Deus me livre. Quero distância desse mundinho de vocês, totalmente emburrecido pela tevê. Vocês perderam a noção das coisas, acreditam em televisão, onde não há questionamento isento. Não há vida inteligente mais nesse País. Veja só. Bandido usa celular na cadeia e querem bloquear as chamadas. Mas, se entra celular, entra tudo, drogas, faca, revólver. O problema é a segurança do presídio, que foi corrompida, e não as chamadas de celular. E os revólveres? Vão inventar um bloqueador de tiros? O tráfico de drogas virou tema depois que aquele repórter metido a policial vacilou e subiu o morro. De que adianta combater o tráfico enquanto houver consumo? Existe comércio porque existe demanda. Coloque o consumidor na grade que acaba o tráfico. Só que aí é um problema, porque tem muito bacana que consome. E nesse País, bacana não puxa cana. Quer ver outra bobagem? A tevê encheu de matéria sobre pirataria. Claro, eles têm a maior gravadora do País. Malandro, pirataria existe porque o salário é baixo e o CD é caro. E falta emprego, então o neguinho vai vender CD pirata na rua mesmo. Aí vem a tevê cheia de demagogia dizendo que a pirataria prejudica o artista. Eles acham que o povo é bocó. Que vai assistir à matéria a semana inteira e vai dizer: puxa, não vou mais comprar CD pirata, assim o Belo ganha mais e pode comprar outro Jaguar pra aquela popozuda. Idiotas. Acham que enganam o povo com essa lorota. Não entendem que o povo está apenas se garantindo, tentando livrar o pêlo, senão não sobra nem pra cachaça. Quer acabar com a pirataria? Gerem empregos, aumentem os salários, baixem o preço dos CDs.
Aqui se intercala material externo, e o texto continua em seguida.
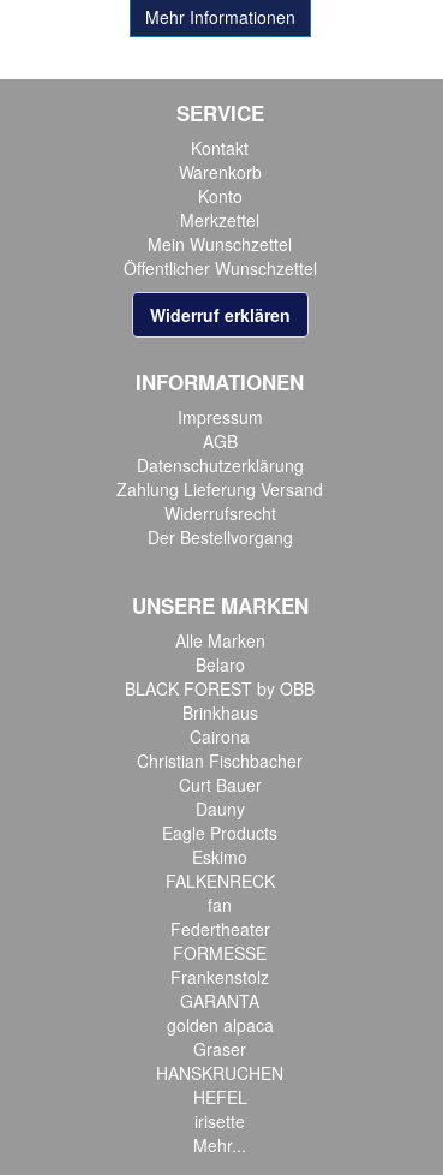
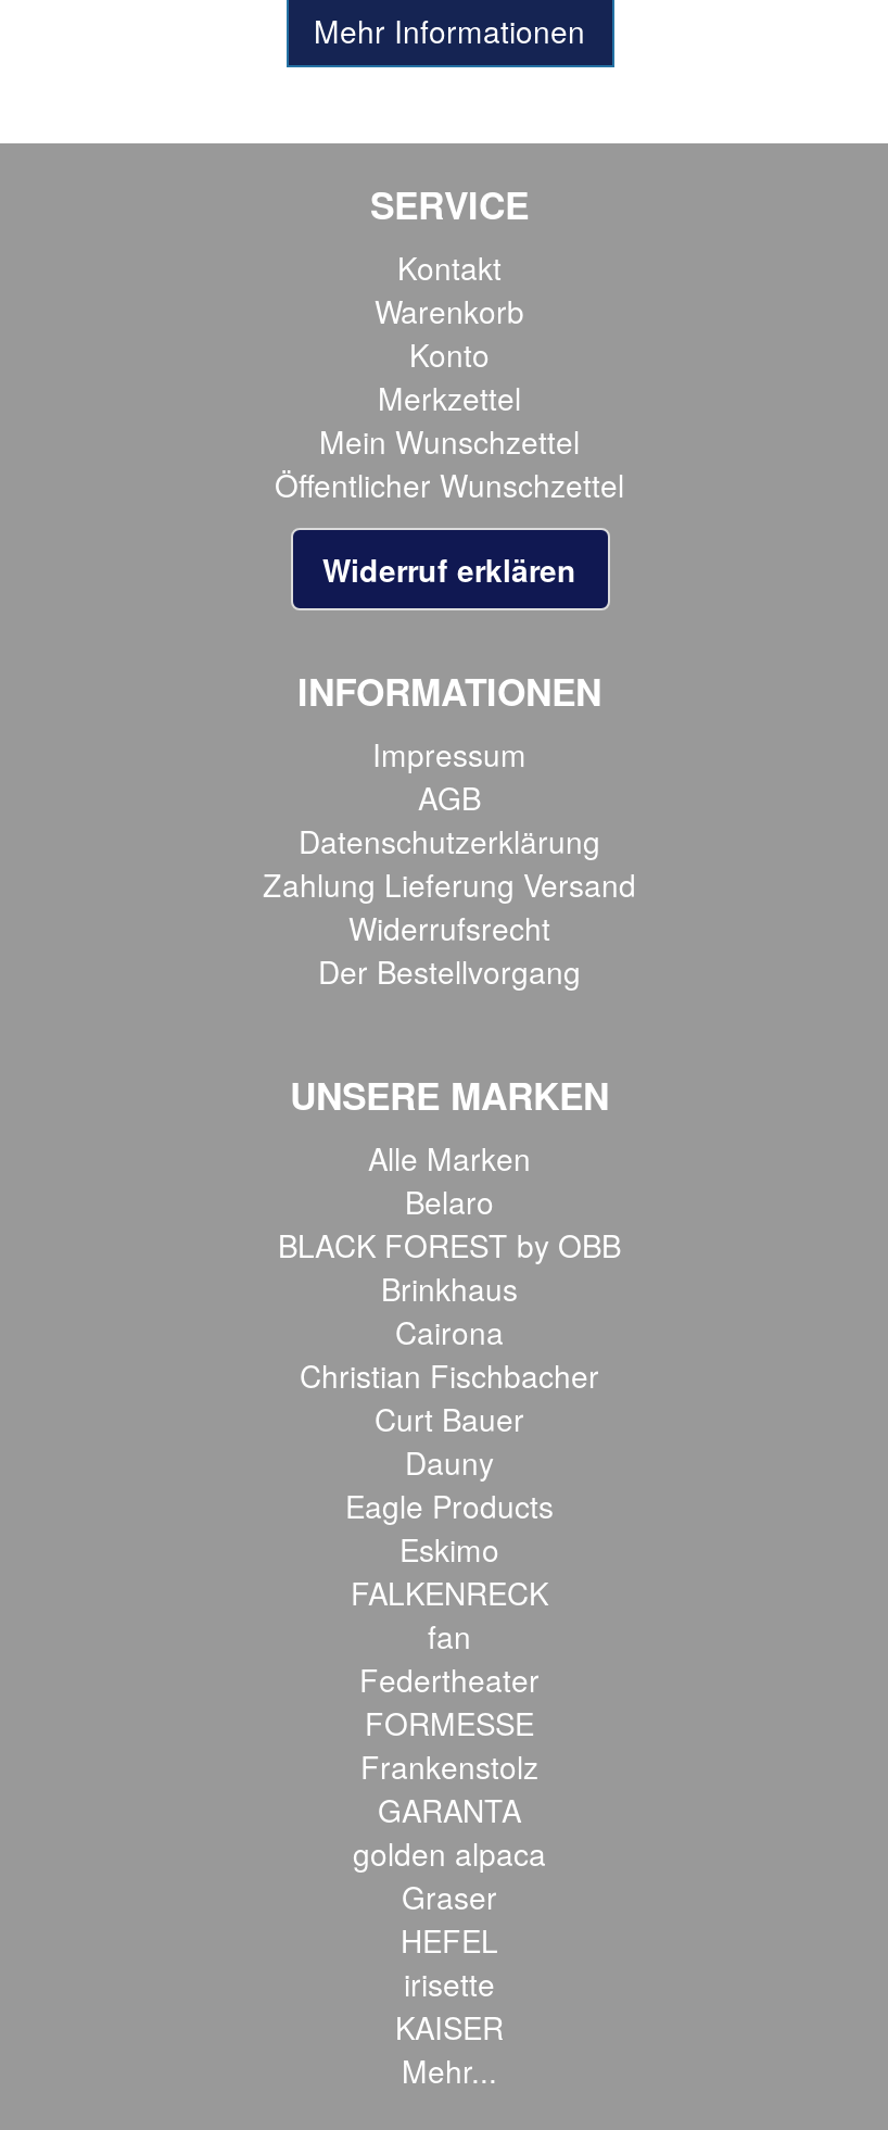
[156,1061,283,1085] HANSKRUCHEN -> none
moved [193,1085,247,1133] -> [401,1919,498,2006]: HEFEL | irisette
none -> [395,2006,504,2049] KAISER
• E a nossa literatura atual?
Vixe, aí piorou. Até tem uns caras bons, mas o negócio virou marketing de compadres. Só tem espaço quem é da panela. E como o povo emburreceu, não há o senso crítico. Compram qualquer porcaria que a mídia de compadres vende. Quando não há a crítica do leitor, a literatura não sobrevive. O mercado fica dominado por uns tipinhos que prefiro nem falar o nome pra não dar moral. Isso sim é que é pirataria. Piratearam a literatura brasileira.
• Para encerrar, gostaria de citar a maravilhosa e última frase de A mentira (“introduziu na boca o cano do revólver (teve a sensação que praticava algo de obsceno ) e puxou o gatilho. Sua chapa dentária descolou.”). Você acha que precisa dizer mais?
Falar mais, e bem, sobre A mentira é suspeito e desnecessário. Na verdade, gosto tanto deste romance que acho que deveria ser leitura obrigatória (por lei) para todos os brasileiros (valeria mais que babaquices como voto ou serviço militar). A melhor resenha para o livro é: leia-o. E dá para fazer isso perdendo apenas dois capítulos de uma novela.
• Você gostaria de mandar algum recado para o Jabor?
Que aguardo o babaca aqui, para breve, pois o Roberto Drummond é um chato. Em vez de jogar pôquer, quer procurar a Hilda Furacão. E diz que está sentindo o cheiro de Deus. Imagine, cheiro de Deus no inferno. Expliquei-lhe que o céu não existe, que não passa de um inferno para japoneses, que estão na parte contrária da terra. Mas ele não acredita. Morto novo é assim mesmo, tudo abobado. Mineiro então, pior ainda.